Fueling and Recovery
Five session weeks demand 2800 to 3400 calories for most intermediate MMA athletes at 70 to 85 kilograms. Protein at 2.0 grams per kilogram, carbohydrate cycling between 4 and 6 grams per kilogram based on session intensity, and fat at 1.0 gram per kilogram. Post session recovery meals with 30 to 40 grams of protein and 1 gram of carbohydrate per kilogram within 90 minutes are the single largest adaptation lever. Hydration targets sit at 35 to 45 milliliters per kilogram of body weight per day, plus another 500 to 750 milliliters per hour of training. Creatine monohydrate at 3 to 5 grams per day, caffeine at 3 milligrams per kilogram before hard sessions, and beta alanine at 3.2 to 6.4 grams per day are the best studied legal ergogenic aids. Avoid pre workout blends with unlisted stimulants. Confirm every supplement against an Informed Sport or NSF Certified for Sport registry.
Equipment Checklist
- Rashguards and fight shorts
- MMA gloves, 16 ounce striking gloves, shin guards, headgear
- Mouthguard, ideally custom fit
- Hand wraps, multiple pairs
- Groin protection
- Trap bar and barbell access
- Assault bike or rower
- Heart rate monitor
Progress Milestones
Week 4
Integration drill shows 3 different strike to takedown chains under pad pressure.
Week 8
5 round MMA spar at 60 percent with stance and posture intact.
Week 12
Tactical sparring executes a fight plan for at least 3 full rounds.
Week 14
Taper begins. Weight within 2 percent of bout target.
Week 16
Smoker completed with a specific plan, not chaos.
Track this plan in MMA AI
Log every session, get AI video feedback on your technique, and follow Coach Rico as a personal coach inside the app.

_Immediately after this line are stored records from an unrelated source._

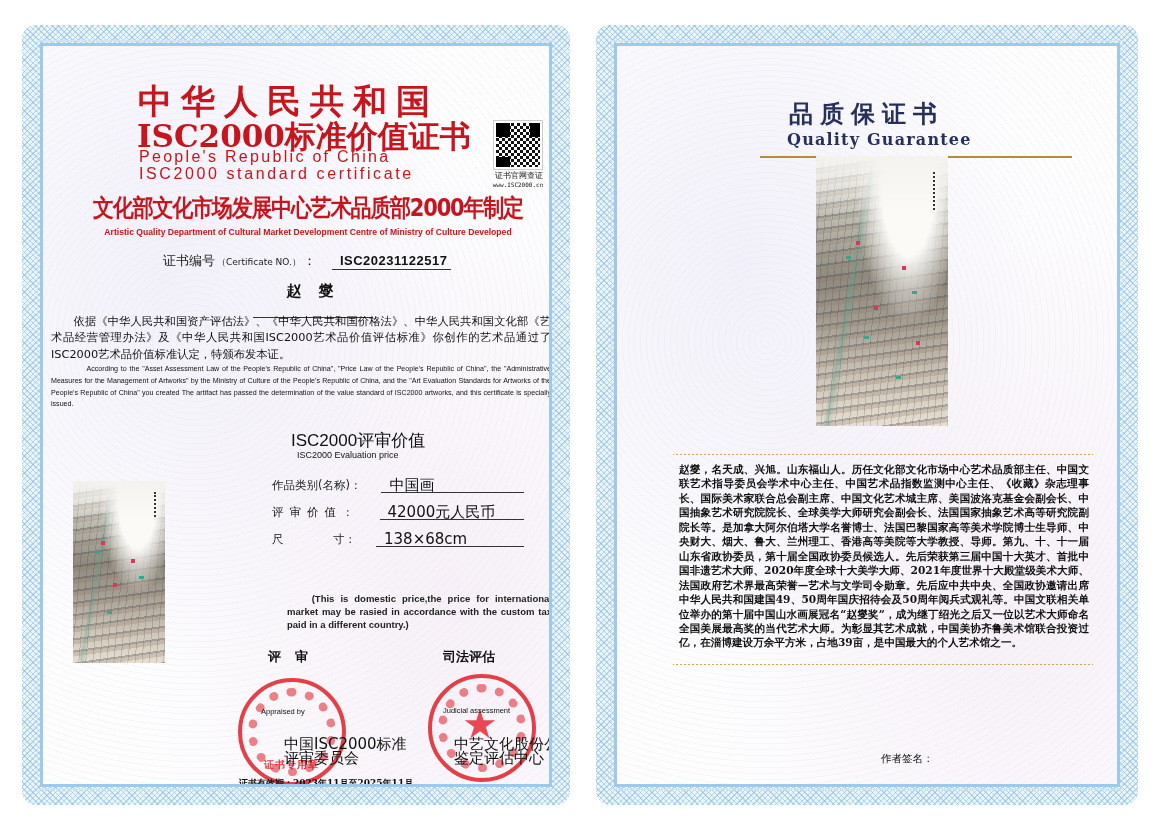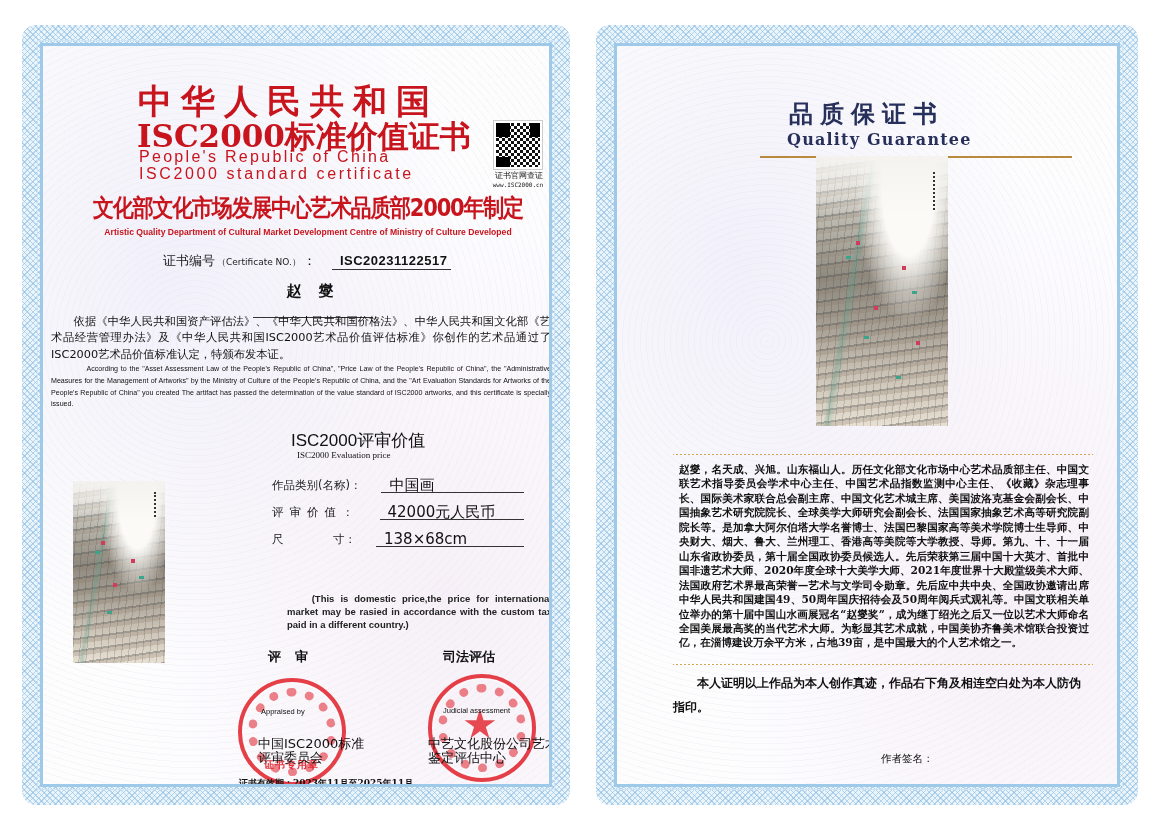--- a/index.html
+++ b/index.html
@@ -109,21 +109,21 @@
     font-family: "Liberation Sans", sans-serif; font-size: 7.1px; line-height: 11.8px;
     color: #111; text-align: justify; text-indent: 5em;
   }
 
   .eval-title {
     position: absolute; left: 248px; top: 383px; white-space: nowrap;
     font-family: "Liberation Sans", sans-serif; font-size: 17px; color: #111;
   }
   .eval-title-en {
     position: absolute; left: 254px; top: 404px; white-space: nowrap;
-    font-family: Liberation Serif, serif; font-size: 9px; color: #111;
+    font-family: Liberation Sans, sans-serif; font-size: 9px; color: #111;
   }
 
   .field-row {
     position: absolute; left: 229px; width: 252px; display: flex; align-items: flex-end;
     white-space: nowrap; font-size: 11.5px;
   }
   .field-row .label { color: #222; }
   .field-row .value {
     flex: 1; border-bottom: 1px solid #333; padding-left: 8px; margin-left: 20px;
     font-size: 15px; line-height: 14px;
@@ -194,21 +194,21 @@
   }
   .seal-bottom {
     position: absolute; left: 22px; bottom: 10px; font-size: 10px; color: rgba(225,30,40,0.9);
     font-weight: bold; letter-spacing: 1px;
   }
 
   .stamp-text {
     position: absolute; white-space: nowrap; color: #111;
   }
   .stamp-en { font-family: "Liberation Sans", sans-serif; font-size: 7.5px; }
-  .stamp-cn { font-size: 13px; line-height: 14px; }
+  .stamp-cn { font-size: 15px; line-height: 14px; margin-left: 26px; }
   #appraised-en { left: 218px; top: 661px; width: 80px; }
   #appraised-cn { left: 215px; top: 691px; width: 90px; }
   #judicial-en { left: 400px; top: 660px; width: 90px; }
   #judicial-cn { left: 385px; top: 691px; width: 120px; }
 
   .validity {
     position: absolute; left: 196px; top: 731px; white-space: nowrap;
     font-family: "DejaVu Serif", serif; font-size: 9px; font-weight: bold; color: #111;
   }
 
@@ -358,21 +358,20 @@
       <div class="green-dot" style="left:30px;top:100px"></div>
       <div class="green-dot" style="left:96px;top:135px"></div>
       <div class="green-dot" style="left:48px;top:180px"></div>
       <div class="green-dot" style="left:80px;top:220px"></div>
     </div>
 
     <div class="gold-wave" id="wave-1"></div>
     <div class="bio">赵燮，名天成、兴旭。山东福山人。历任文化部文化市场中心艺术品质部主任、中国文联艺术指导委员会学术中心主任、中国艺术品指数监测中心主任、《收藏》杂志理事长、国际美术家联合总会副主席、中国文化艺术城主席、美国波洛克基金会副会长、中国抽象艺术研究院院长、全球美学大师研究会副会长、法国国家抽象艺术高等研究院副院长等。是加拿大阿尔伯塔大学名誉博士、法国巴黎国家高等美术学院博士生导师、中央财大、烟大、鲁大、兰州理工、香港高等美院等大学教授、导师。第九、十、十一届山东省政协委员，第十届全国政协委员候选人。先后荣获第三届中国十大英才、首批中国非遗艺术大师、2020年度全球十大美学大师、2021年度世界十大殿堂级美术大师、法国政府艺术界最高荣誉—艺术与文学司令勋章。先后应中共中央、全国政协邀请出席中华人民共和国建国49、50周年国庆招待会及50周年阅兵式观礼等。中国文联相关单位举办的第十届中国山水画展冠名“赵燮奖”，成为继丁绍光之后又一位以艺术大师命名全国美展最高奖的当代艺术大师。为彰显其艺术成就，中国美协齐鲁美术馆联合投资过亿，在淄博建设万余平方米，占地39亩，是中国最大的个人艺术馆之一。</div>
     <div class="gold-wave" id="wave-2"></div>
 
-    <div class="declaration">本人证明以上作品为本人创作真迹，作品右下角及相连空白处为本人防伪指印。</div>
     <div class="signature">作者签名：</div>
     <div class="date-row">
       <span>年</span>
       <span>月</span>
       <span>日</span>
     </div>
   </div>
 </div>
 
 </body></html>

Frequently Asked Questions
What if my gym does not have multiple sparring partners?+
Travel one day per week to a sister gym or a higher volume room. One partner per sparring day is not enough stimulus for tactical development, and the same partner trains both fighters to each other.
Do I really need strength work on top of all this skill volume?+
Yes, but keep it low frequency and targeted. Two sessions per week at heavy loads support bone density, tendon health, and late round output. Skipping strength raises injury risk in long camps.
How do I balance BJJ classes with MMA classes?+
Use BJJ as your grappling live day. Skip gi if your event is no gi and time is limited. Avoid adding BJJ in a peak week.
What if I get a minor injury in week 8?+
Modify, do not abandon. Cracked rib means no grappling but can keep running and pad work. Thumb sprain means no punching but can keep kicking and grappling with the thumb taped. Skipping the whole week is usually unnecessary.
When do I get a pro license?+
After at least 6 to 10 amateur bouts where you show a clear skill advantage. Turning pro from a smoker record is a reliable way to collect a fast losing record and a head injury.